Moreover, opponents of restrictions on OTC sales contend that there is no public health or safety basis for tighter controls on the distribution of these products. While there is a need for pharmacists to supervise the dispensing of more potent and potentially dangerous prescription drugs, proprietary medicines have been shown to be safe and effective.
That last point, however, is now being challenged by congressional OTC drug critics who say there's evidence of widespread safety problems with many commonly used patent medicines.
In a recent report to House Small Business Subcommittee chairman Ron Wyden (D-Ore), the congressional General Accounting office cited "numerous examples of health hazards" associted with such widely used OTC drugs as aspirin, ibuprofen and acetaminophen.

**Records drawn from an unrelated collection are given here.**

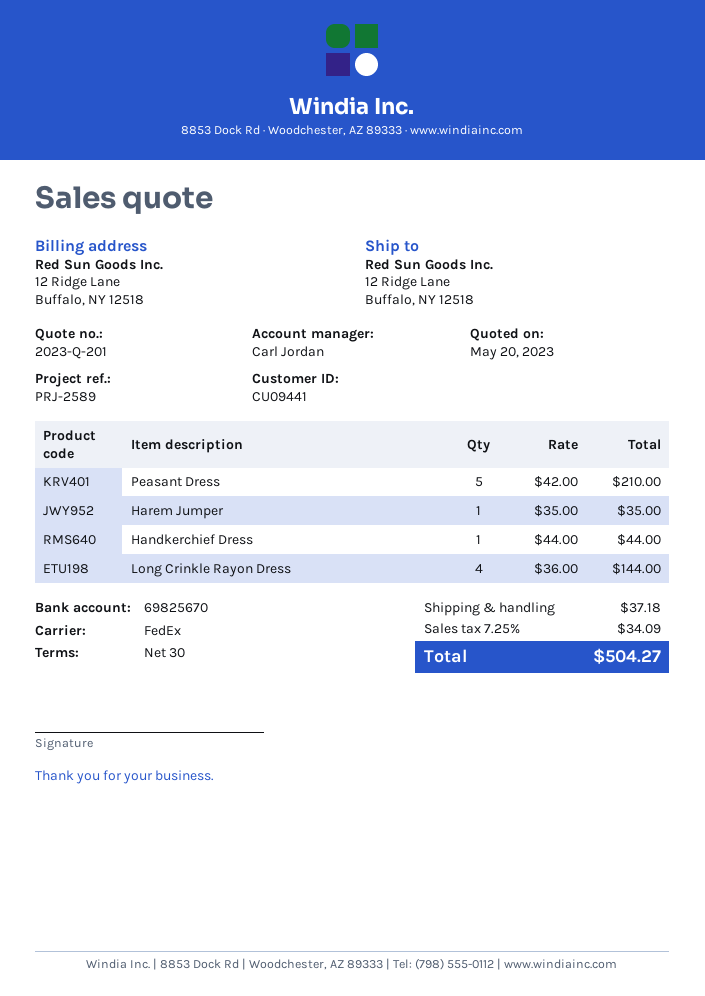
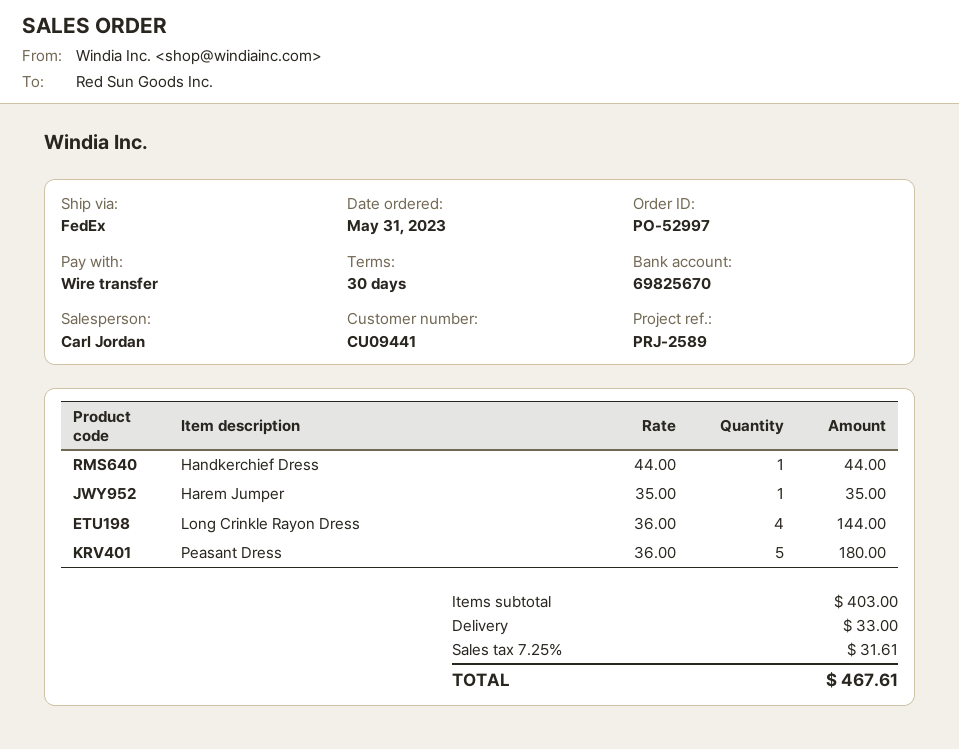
Peasant Dress: 5 x 42.00 = 210.00 -> 5 x 36.00 = 180.00
shipping: 37.18 -> 33.00
tax: 7.25% = 34.09 -> 7.25% = 31.61
total: 504.27 -> 467.61

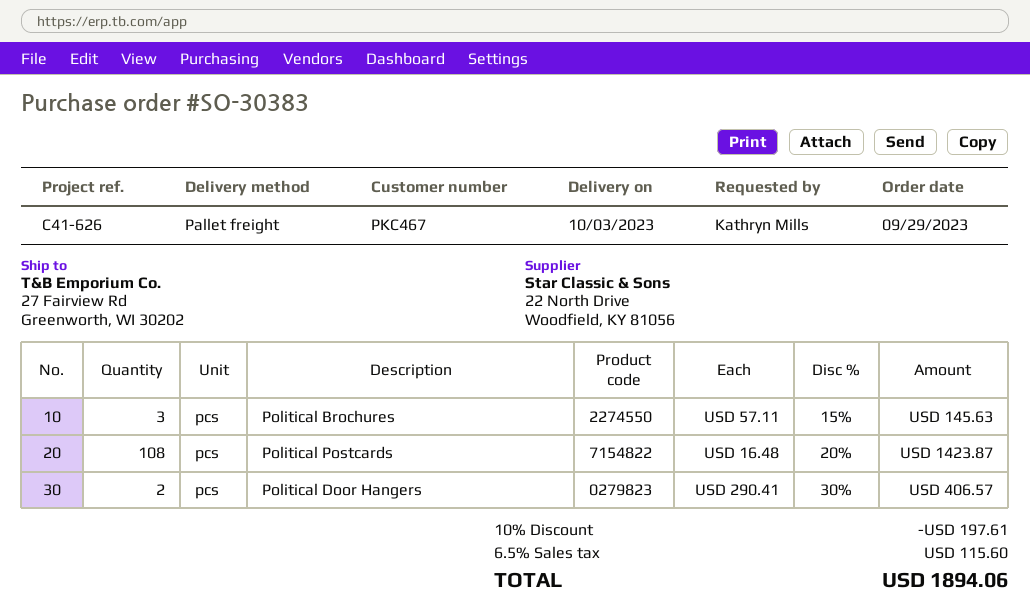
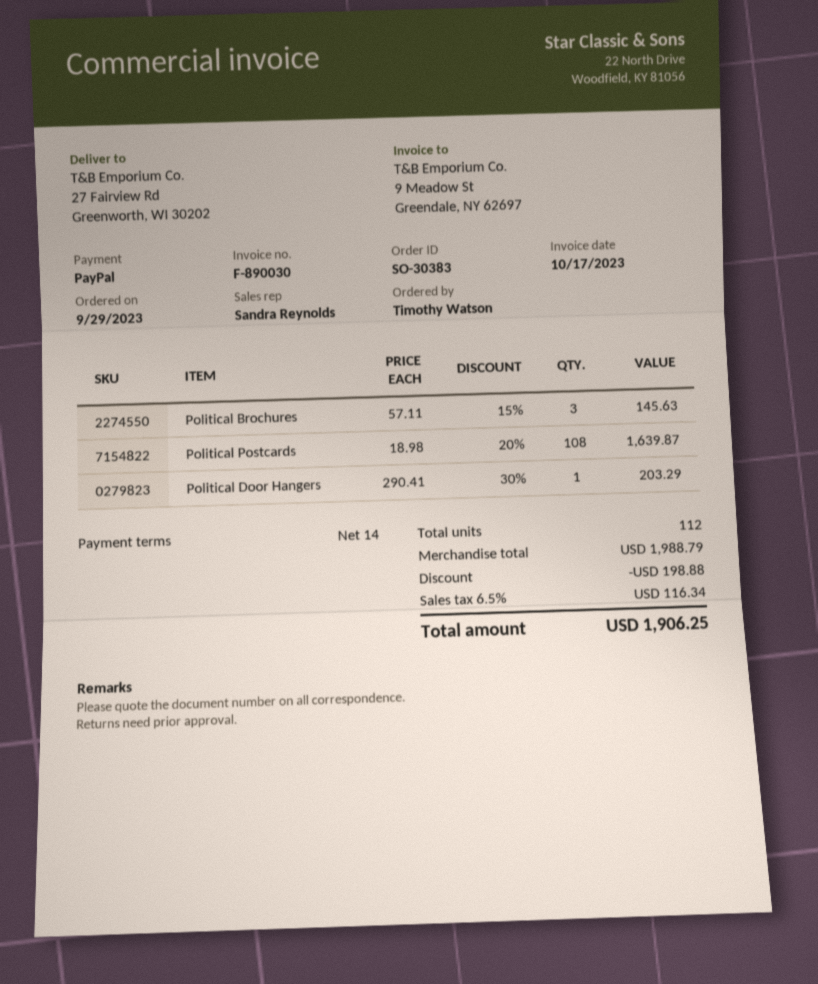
ordered by: Kathryn Mills -> Timothy Watson
Political Postcards: 108 x 16.48 - 20% = 1423.87 -> 108 x 18.98 - 20% = 1639.87
Political Door Hangers: 2 x 290.41 - 30% = 406.57 -> 1 x 290.41 - 30% = 203.29
discount: 197.61 -> 198.88
tax: 6.5% = 115.60 -> 6.5% = 116.34
total: 1894.06 -> 1906.25

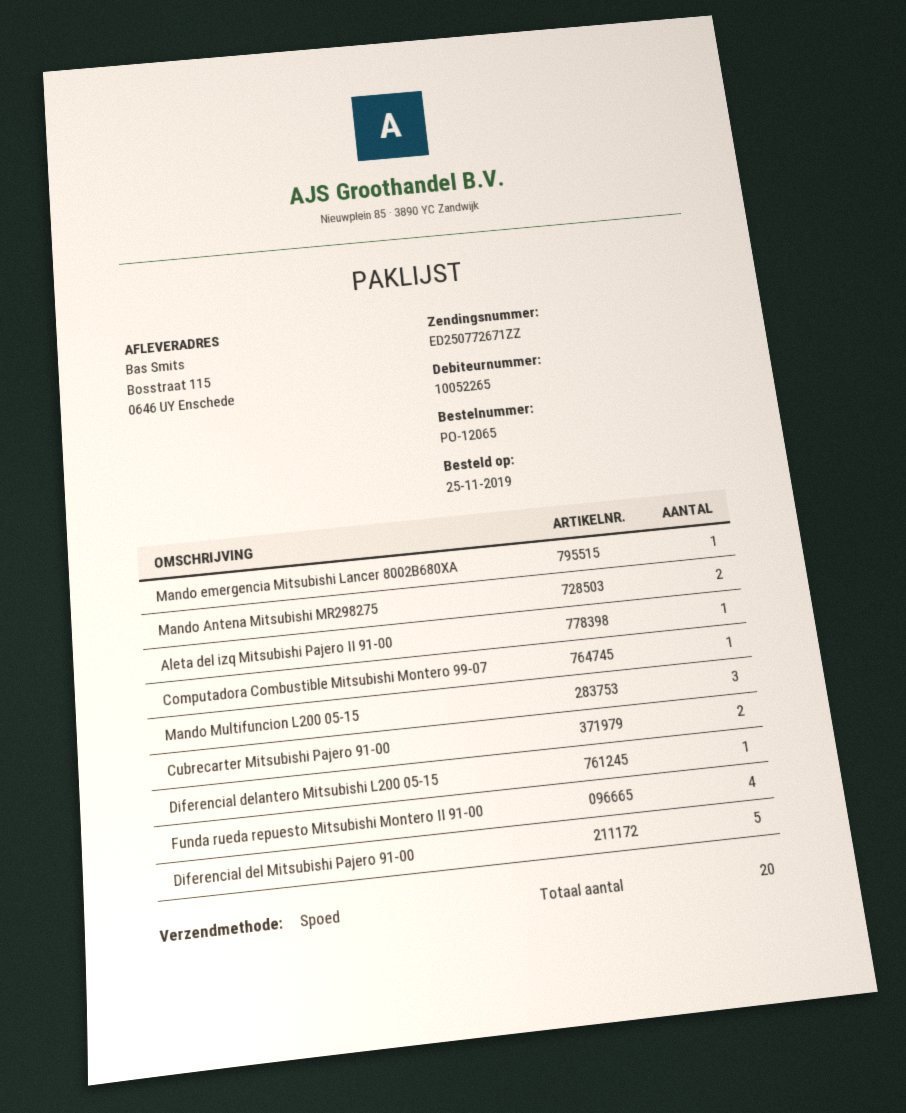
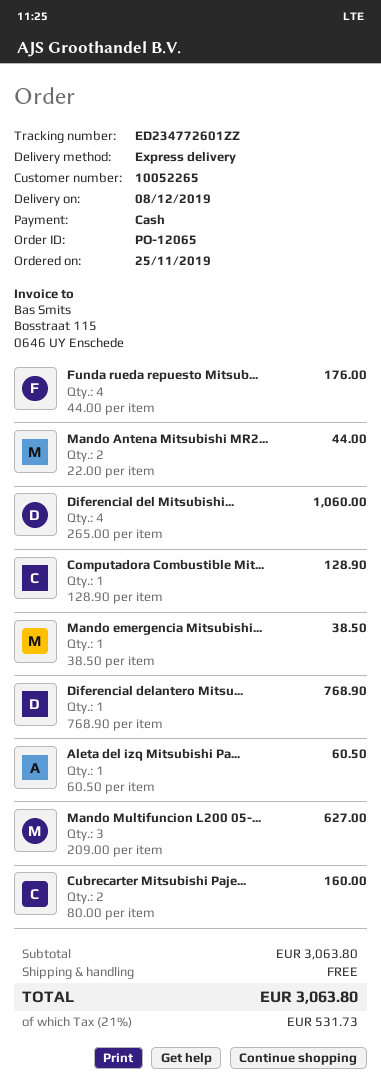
tracking number: ED250772671ZZ -> ED234772601ZZ
Diferencial del Mitsubishi Pajero 91-00: 5 -> 4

GAO's report suggests that tougher FDA review of OTC drug safety is needed, and one result of the controversy may be to discourage the agency from shifting medications from prescription to non-prescription status.
But there's also a possibility that the concerns which are currently being discussed in Washington now could be used to rekindle interest in requiring pharmacist control over the sale of OTCs.
Already some consumer groups have joined pharmacy organizations in endorsing proposals to create a so-called "third-class" of drugs--medicines available without a prescription, but only from a pharmacist.
Will the next step be a campaign to ban the sale of all OTC by discount stores, supermarkets and other non-pharmacy outlets?